2) Choo R, Klotz L, Danjoux C, et al. Feasibility study:watchful waiting for localized low to intermediate grade prostate carcinoma with selective delayed intervention based on prostate specific antigen, histological and/or clinical progression. J Urol. 2002;167(4):1664-9.
3) Koppie TM, Grossfeld GD, Miller D, et al. Patterns of treatment of patients with prostate cancer initially managed with surveillance:results from The CaPSURE database. Cancer of the Prostate Strategic Urological Research Endeavor. J Urol. 2000;164(1):81-8.
4) Wu H, Sun L, Moul JW, et al. Watchful waiting and factors predictive of secondary treatment of localized prostate cancer. J Urol. 2004;171(3):1111-6.

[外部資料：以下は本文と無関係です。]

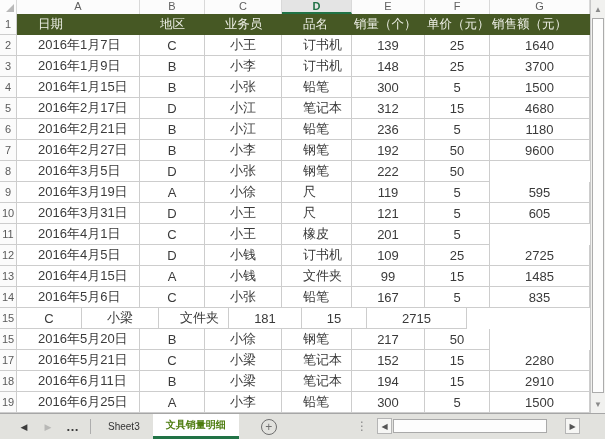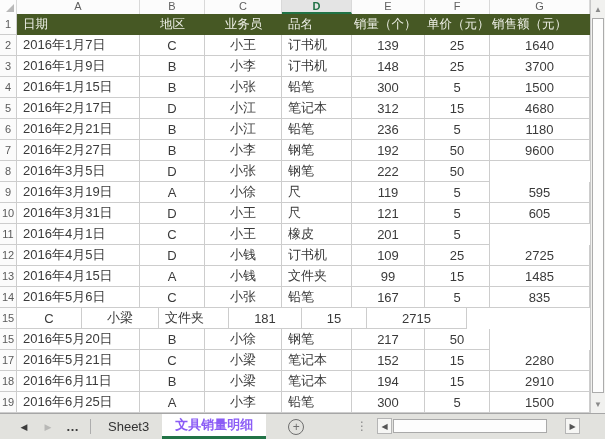"日期" .a0,.a3 { padding-left: 6px -> 21px }
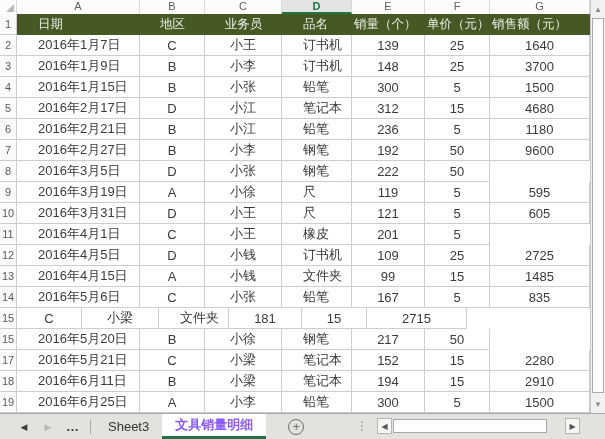"Sheet3" .sheettab { font-size: 13px -> 10px }
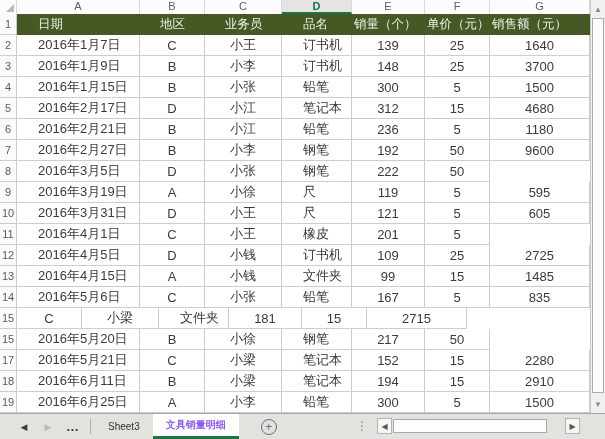"文具销量明细" .sheettab.active { color: #8b5cf6 -> #4d7c0f }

5) Carter CA, Donahue T, Sun L, et al. Temporarily deferred therapy(watchful waiting)for men younger than 70 years and with low-risk localized prostate cancer in the prostate-specific antigen era. J Clin Oncol. 2003;21(21):4001-8.